Cette proposition pervertit la finalité de la recherche biomédicale

Cette proposition pervertit la finalité de la recherche biomédicale - Recherches sur la personne (Cottonbro - https://www.pexels.com/fr-fr/@cottonbro)

Nous sommes quelques-uns à nous étonner que M. Olivier Jardé nous ait ainsi infligé toutes affaires cessantes une septième modification de la loi Huriet-Sérusclat promulguée en 1988, après celle de 2008, les deux de 2006, celles de 2004.... Je déplore qu’on n’ait pas attendu les lois bioéthiques d’autant que, pour lui donner une justification a posteriori, les députés ont érigé la recherche sur la personne en priorité nationale. Je suis en total désaccord avec cette initiative malencontreuse. Ce type de recherche ne saurait que servir la personne ; un projet réduisant celle-ci à l’état d’objet serait contraire à la déclaration d’Helsinki ratifiée par la France et qui dispose que dans la recherche médicale sur les sujets humains, les intérêts de la science et de la société ne doivent jamais prévaloir sur le bien-être des sujets. Cette proposition pousse à s’abstraire du cadre contraignant des recherches sur l’homme. Je suis heureux de constater que notre commission a sagement rectifié le tir.

Le texte clarifie les différentes étapes de la recherche sur le patient ; il précise les règles pour la recherche non interventionnelle qui avait subi des dérives. Cependant, le travail amorcé au Sénat a été entrepris dans de mauvaises conditions ; nous n’avons pas disposé de temps pour les auditions sur ces sujets pointus soulevant des questions d’éthique fort compliquées, subtiles et ardues. Je souligne néanmoins l’ouverture dont a fait preuve Mme Hermange, qui a accepté certains de nos amendements. La commission a corrigé la proposition sur la recherche interventionnelle, laquelle ne peut être menée sur les personnes ne bénéficiant pas de l’assurance maladie, non plus que sur les enfants si le double consentement n’est pas réuni.

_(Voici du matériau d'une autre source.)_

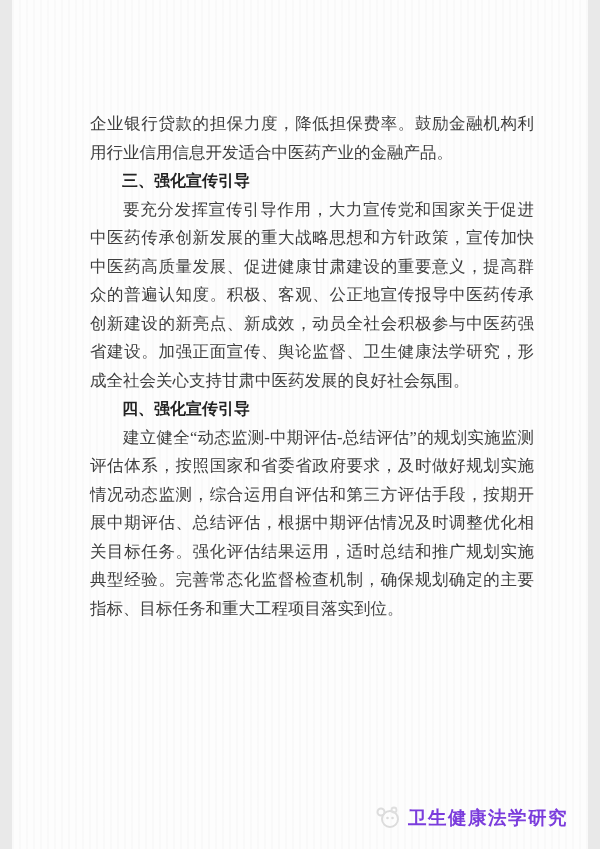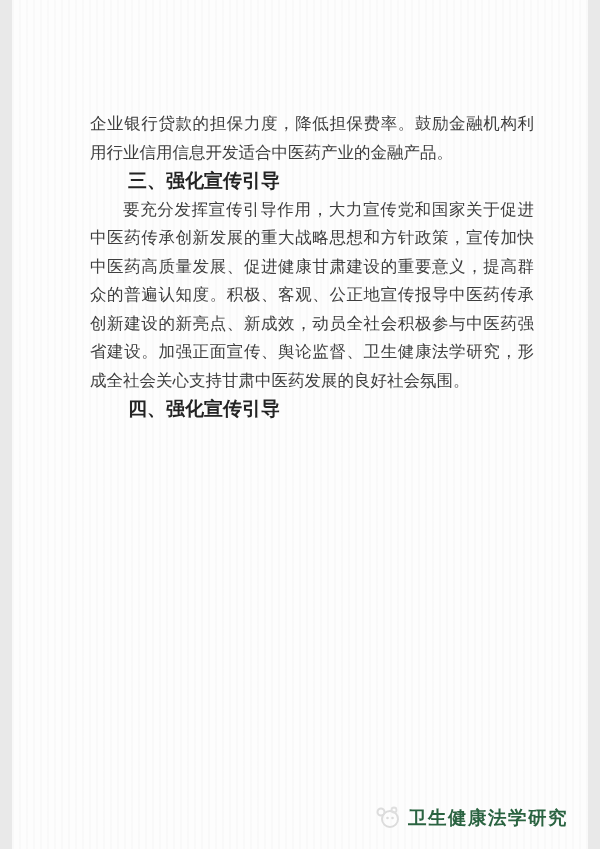--- a/index.html
+++ b/index.html
@@ -44,7 +44,7 @@
     margin: 0;
     font-family: "Liberation Sans", "DejaVu Sans", sans-serif;
     font-weight: 700;
-    font-size: 19px;
+    font-size: 16px;
     line-height: 28.5px;
     color: #232323;
     text-indent: 2em;

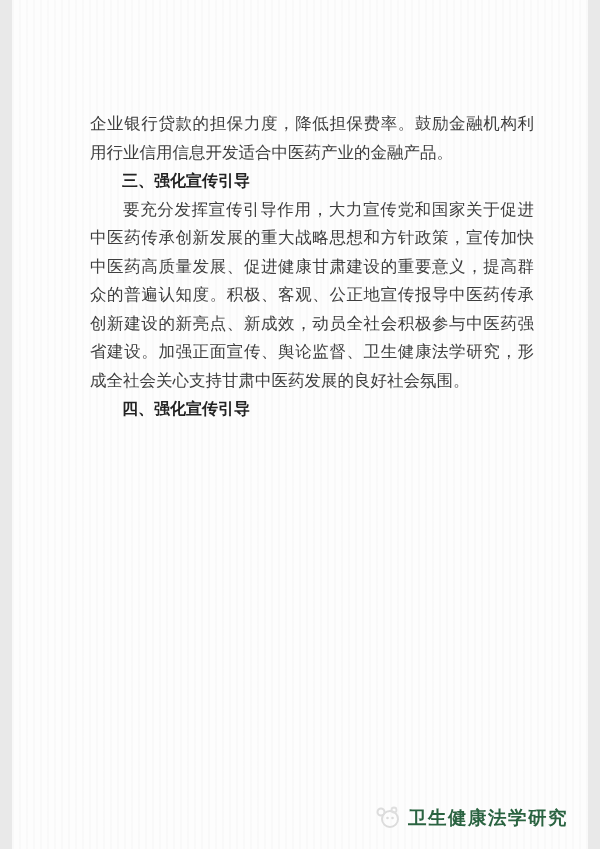--- a/index.html
+++ b/index.html
@@ -83,6 +83,7 @@
 
     <h2 class="heading">四、强化宣传引导</h2>
 
+    <p class="para">建立健全“动态监测-中期评估-总结评估”的规划实施监测评估体系，按照国家和省委省政府要求，及时做好规划实施情况动态监测，综合运用自评估和第三方评估手段，按期开展中期评估、总结评估，根据中期评估情况及时调整优化相关目标任务。强化评估结果运用，适时总结和推广规划实施典型经验。完善常态化监督检查机制，确保规划确定的主要指标、目标任务和重大工程项目落实到位。</p>
   </div>
 
   <div class="watermark">

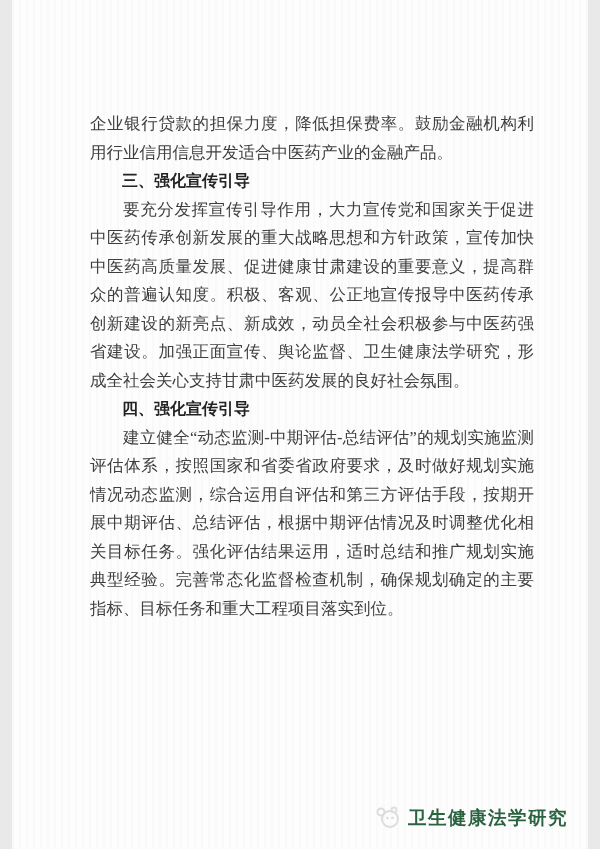--- a/index.html
+++ b/index.html
@@ -65,7 +65,7 @@
     font-size: 18.5px;
     font-weight: 700;
     letter-spacing: 1.5px;
-    color: #14532d;
+    color: #6d28d9;
     white-space: nowrap;
   }
 </style>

Une commission nationale coordonnera et évaluera l’action des comités de protection des personnes. Madame la ministre, je ne peux qu’être opposé à votre amendement qui la retirerait à la Haute autorité de santé pour la placer sous votre tutelle directe. La répartition aléatoire des projets de protocoles est la seule garantie d’équilibre entre comités. Or depuis 2004, on n’a pas mis en place l’évaluation des comités dont devait dépendre leur agrément. En l’absence de publication de l’arrêté ministériel fixant leur règlement interne, le groupe de travail constitué en 2006 a été suspendu en 2008 sans avoir élaboré de référentiel. Vous disposerez, grâce à la commission, du référentiel qui vous faisait défaut.

Même si certaines dérives ont été contenues, l’article 2 reste en l’état, faute de temps pour une réflexion approfondie. Il s’agit pourtant d’un changement fondamental du financement de la recherche interventionnelle. Il est inacceptable qu’il incombe à l’assurance maladie et que celle-ci ne soit remboursée, quelle générosité !, qu’en cas de commercialisation -encore faut-il que le remboursement soit total.

Or il ne semble pas que toutes les garanties soient offertes sur ce point. L’assurance maladie devient ainsi une sorte de « capital-risqueur », un mécène indifférent au retour sur investissement. J’aurais préféré un mécanisme inverse permettant le remboursement total a posteriori des recherches à finalité non commerciale dont le contenu est rendu public pour toute la communauté scientifique.

Même si je me réjouis que notre commission ait rendu ce texte éthiquement plus acceptable, je ne peux le voter en l’état ; il pervertit en effet l’idée que j’ai de la finalité de la recherche biomédicale et de sa prise en charge.